Pancreatic cancer is one of the most lethal tumors, marked by a dismal prognosis, few treatment alternatives, and resistance to standard pharmacological interventions. Marine algae are becoming a source of bioactive chemicals with significant anticancer properties. This review examines fucoidan, a sulfated polysaccharide, and phlorotannins, polyphenols exclusive to brown algae, emphasizing their therapeutic effects and molecular mechanisms in pancreatic cancer. Fucoidan inhibits tumor proliferation, promotes apoptosis, regulates immune responses, and prevents metastasis via pathways including PI3K/Akt, MAPK, and NF-κB. Phlorotannins demonstrate antioxidant, anti-inflammatory, and anti-epithelial-mesenchymal transition properties while inhibiting oncogenic signaling.
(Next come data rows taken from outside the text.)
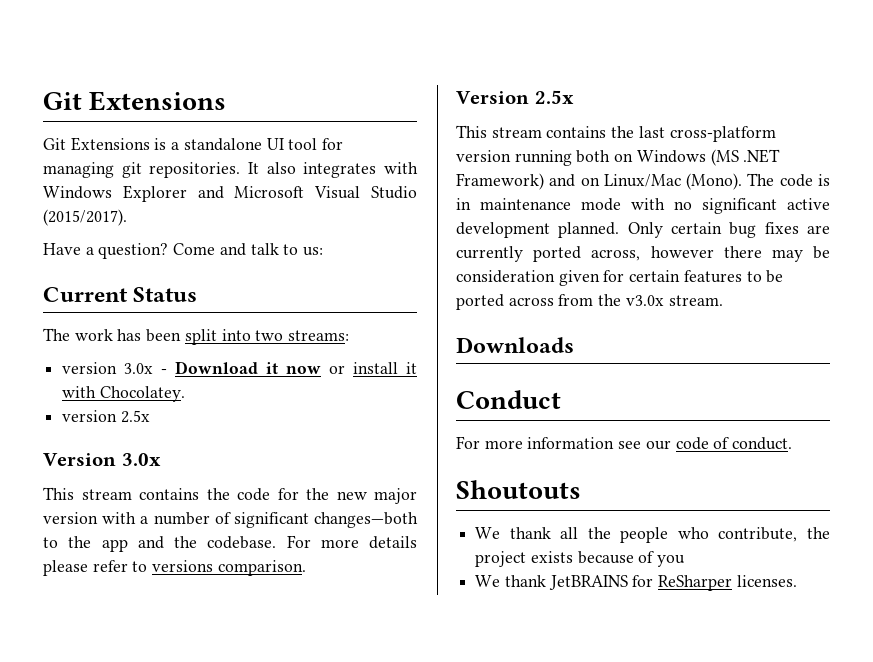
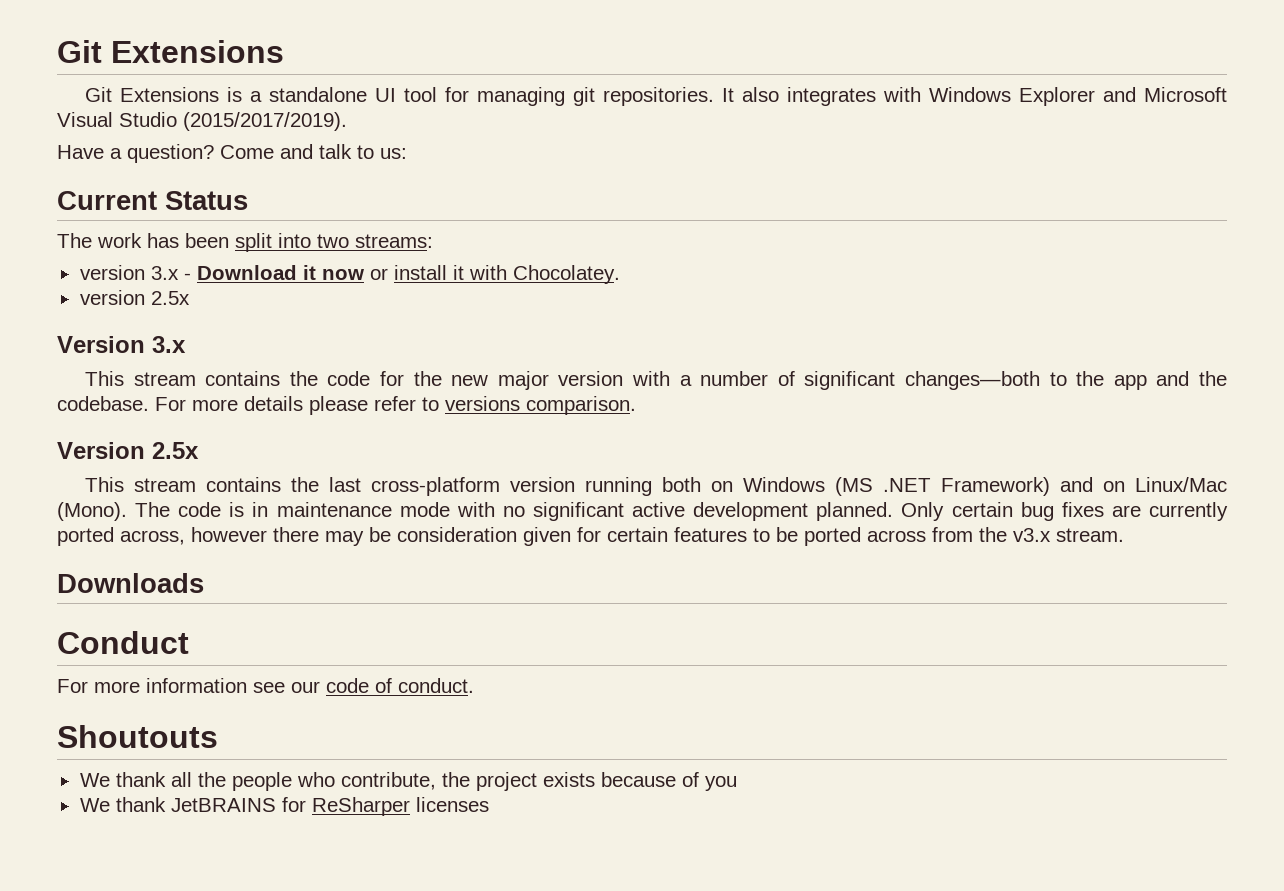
- It also integrates with Windows Explorer and Microsoft Visual Studio (2015/2017).
+ It also integrates with Windows Explorer and Microsoft Visual Studio (2015/2017/2019).
- version 3.0x - Download it now or install it with Chocolatey.
+ version 3.x - Download it now or install it with Chocolatey.
- Version 3.0x
+ Version 3.x
- Only certain bug fixes are currently ported across, however there may be consideration given for certain features to be ported across from the v3.0x stream.
+ Only certain bug fixes are currently ported across, however there may be consideration given for certain features to be ported across from the v3.x stream.
- We thank JetBRAINS for ReSharper licenses.
+ We thank JetBRAINS for ReSharper licenses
Investigations on synergistic interactions with chemotherapeutics and nanodelivery methods that improve bioavailability are conducted. The discussion encompasses toxicological characteristics, pharmacokinetics, and existing research gaps to tackle translational issues. These discoveries collectively highlight the potential of marine algae chemicals as adjunctive approaches in pancreatic cancer treatment and stress the necessity for additional preclinical and clinical research.